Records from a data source
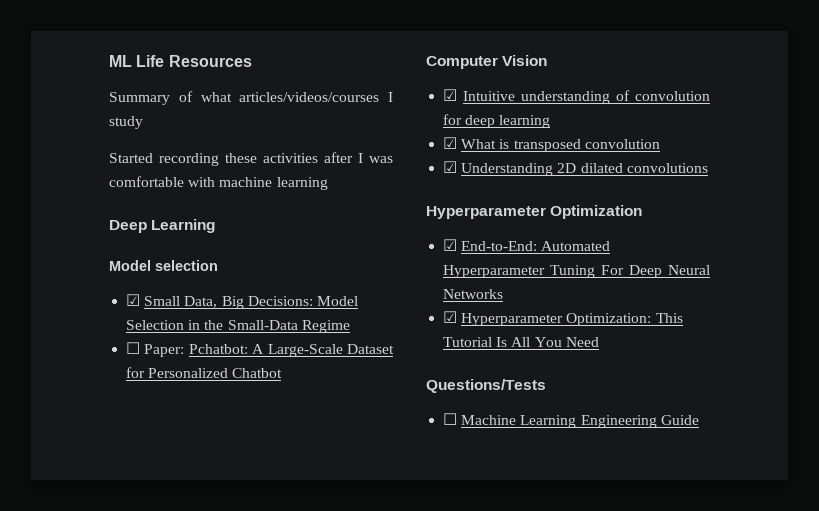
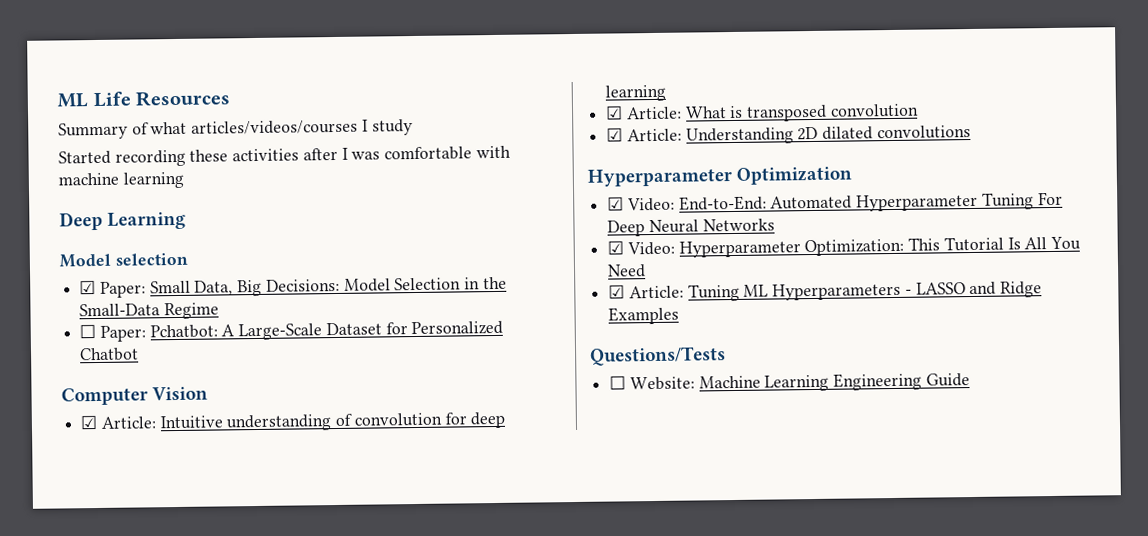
- ☑ Small Data, Big Decisions: Model Selection in the Small-Data Regime
+ ☑ Paper: Small Data, Big Decisions: Model Selection in the Small-Data Regime
- ☑ Intuitive understanding of convolution for deep learning
+ ☑ Article: Intuitive understanding of convolution for deep learning
- ☑ What is transposed convolution
+ ☑ Article: What is transposed convolution
- ☑ Understanding 2D dilated convolutions
+ ☑ Article: Understanding 2D dilated convolutions
- ☑ End-to-End: Automated Hyperparameter Tuning For Deep Neural Networks
+ ☑ Video: End-to-End: Automated Hyperparameter Tuning For Deep Neural Networks
- ☑ Hyperparameter Optimization: This Tutorial Is All You Need
+ ☑ Video: Hyperparameter Optimization: This Tutorial Is All You Need
+ ☑ Article: Tuning ML Hyperparameters - LASSO and Ridge Examples
- ☐ Machine Learning Engineering Guide
+ ☐ Website: Machine Learning Engineering Guide

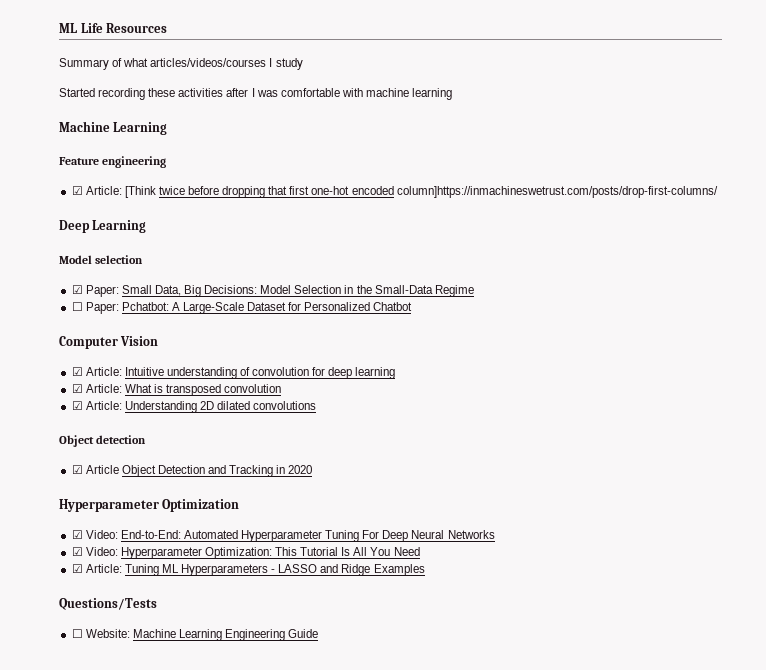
  Started recording these activities after I was comfortable with machine learning
+ Machine Learning
+ Feature engineering
+ ☑ Article: [Think twice before dropping that first one-hot encoded column]https://inmachineswetrust.com/posts/drop-first-columns/
+ Object detection
+ ☑ Article Object Detection and Tracking in 2020

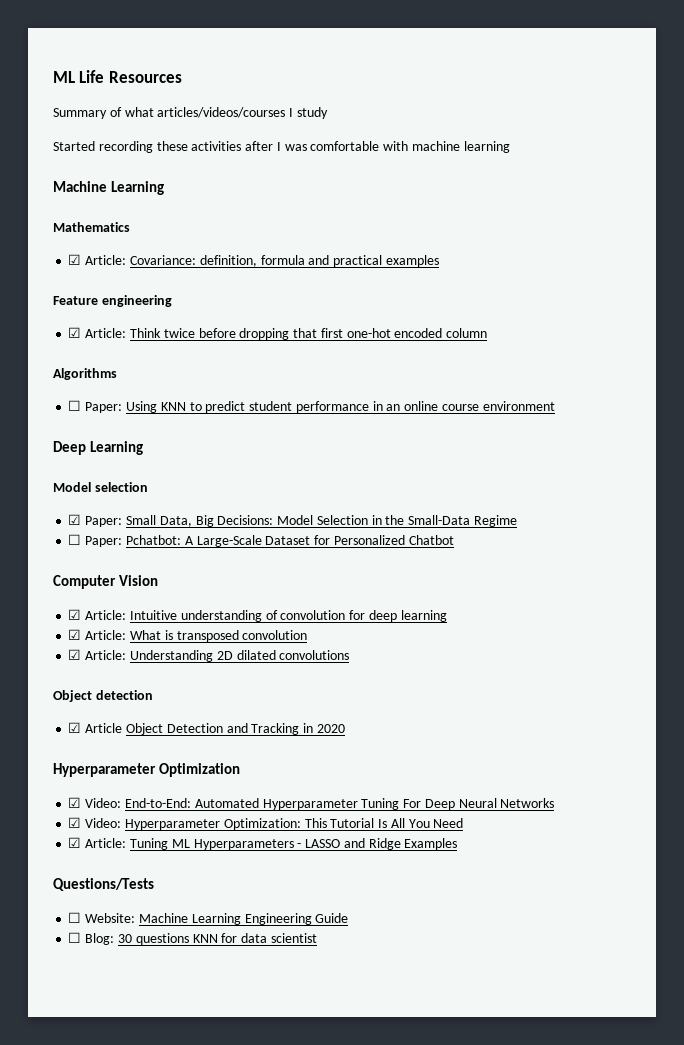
+ Mathematics
+ ☑ Article: Covariance: definition, formula and practical examples
- ☑ Article: [Think twice before dropping that first one-hot encoded column]https://inmachineswetrust.com/posts/drop-first-columns/
+ ☑ Article: Think twice before dropping that first one-hot encoded column
+ Algorithms
+ ☐ Paper: Using KNN to predict student performance in an online course environment
+ ☐ Blog: 30 questions KNN for data scientist

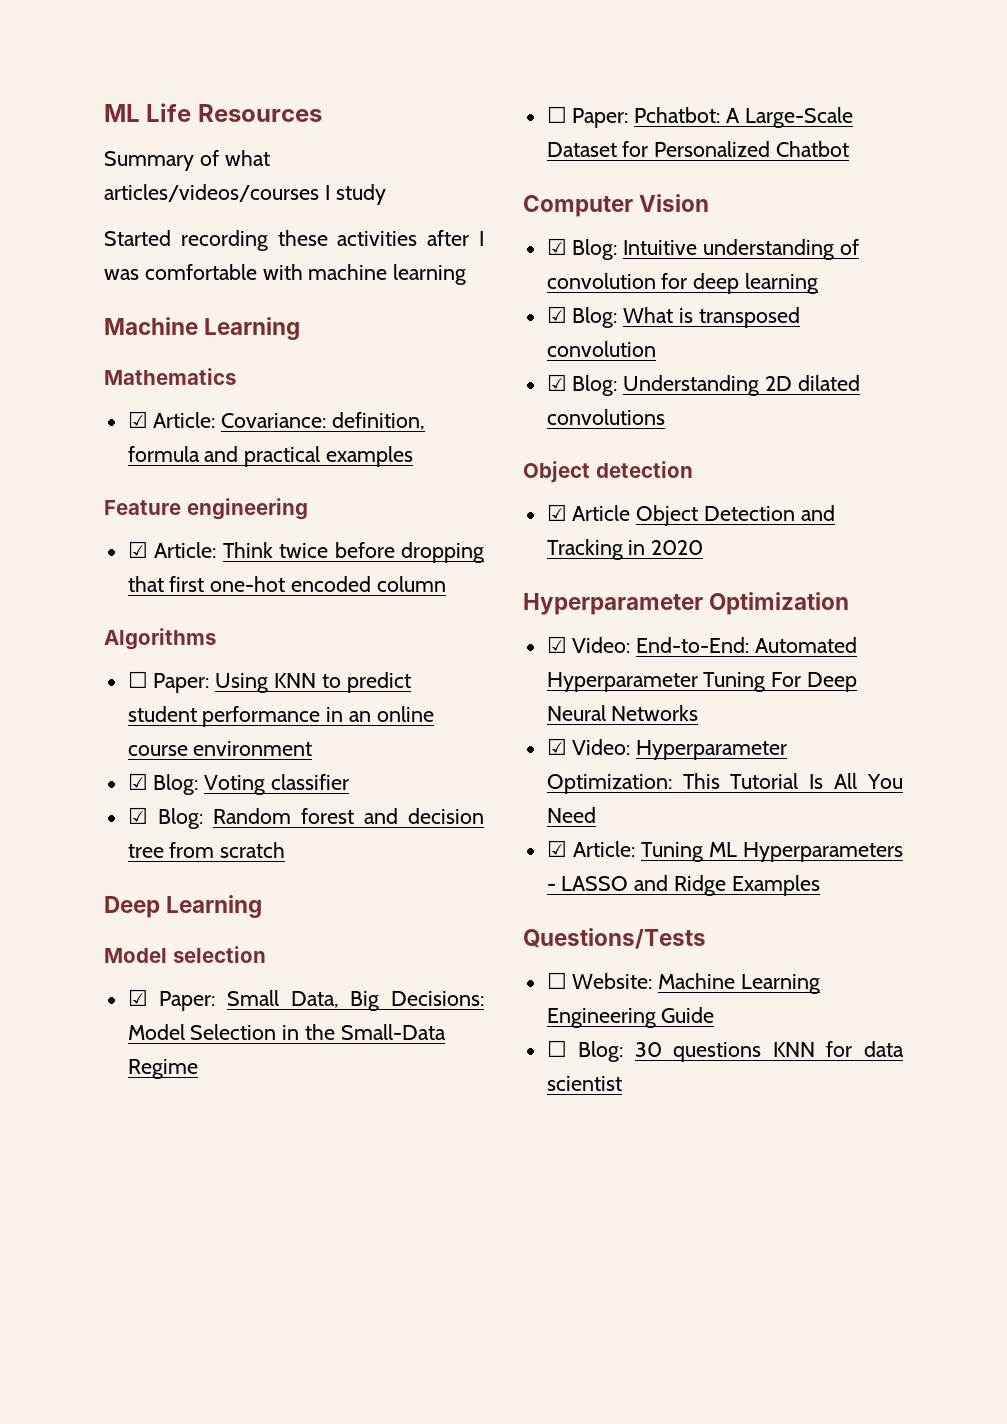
+ ☑ Blog: Voting classifier
+ ☑ Blog: Random forest and decision tree from scratch
- ☑ Article: Intuitive understanding of convolution for deep learning
+ ☑ Blog: Intuitive understanding of convolution for deep learning
- ☑ Article: What is transposed convolution
+ ☑ Blog: What is transposed convolution
- ☑ Article: Understanding 2D dilated convolutions
+ ☑ Blog: Understanding 2D dilated convolutions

_ABOUT THIS EXERCISE:_ Exclude all images, then retype the records above without alteration.

_TASK ANSWER:_
- ☑ Small Data, Big Decisions: Model Selection in the Small-Data Regime
+ ☑ Paper: Small Data, Big Decisions: Model Selection in the Small-Data Regime
- ☑ Intuitive understanding of convolution for deep learning
+ ☑ Article: Intuitive understanding of convolution for deep learning
- ☑ What is transposed convolution
+ ☑ Article: What is transposed convolution
- ☑ Understanding 2D dilated convolutions
+ ☑ Article: Understanding 2D dilated convolutions
- ☑ End-to-End: Automated Hyperparameter Tuning For Deep Neural Networks
+ ☑ Video: End-to-End: Automated Hyperparameter Tuning For Deep Neural Networks
- ☑ Hyperparameter Optimization: This Tutorial Is All You Need
+ ☑ Video: Hyperparameter Optimization: This Tutorial Is All You Need
+ ☑ Article: Tuning ML Hyperparameters - LASSO and Ridge Examples
- ☐ Machine Learning Engineering Guide
+ ☐ Website: Machine Learning Engineering Guide

  Started recording these activities after I was comfortable with machine learning
+ Machine Learning
+ Feature engineering
+ ☑ Article: [Think twice before dropping that first one-hot encoded column]https://inmachineswetrust.com/posts/drop-first-columns/
+ Object detection
+ ☑ Article Object Detection and Tracking in 2020

+ Mathematics
+ ☑ Article: Covariance: definition, formula and practical examples
- ☑ Article: [Think twice before dropping that first one-hot encoded column]https://inmachineswetrust.com/posts/drop-first-columns/
+ ☑ Article: Think twice before dropping that first one-hot encoded column
+ Algorithms
+ ☐ Paper: Using KNN to predict student performance in an online course environment
+ ☐ Blog: 30 questions KNN for data scientist

+ ☑ Blog: Voting classifier
+ ☑ Blog: Random forest and decision tree from scratch
- ☑ Article: Intuitive understanding of convolution for deep learning
+ ☑ Blog: Intuitive understanding of convolution for deep learning
- ☑ Article: What is transposed convolution
+ ☑ Blog: What is transposed convolution
- ☑ Article: Understanding 2D dilated convolutions
+ ☑ Blog: Understanding 2D dilated convolutions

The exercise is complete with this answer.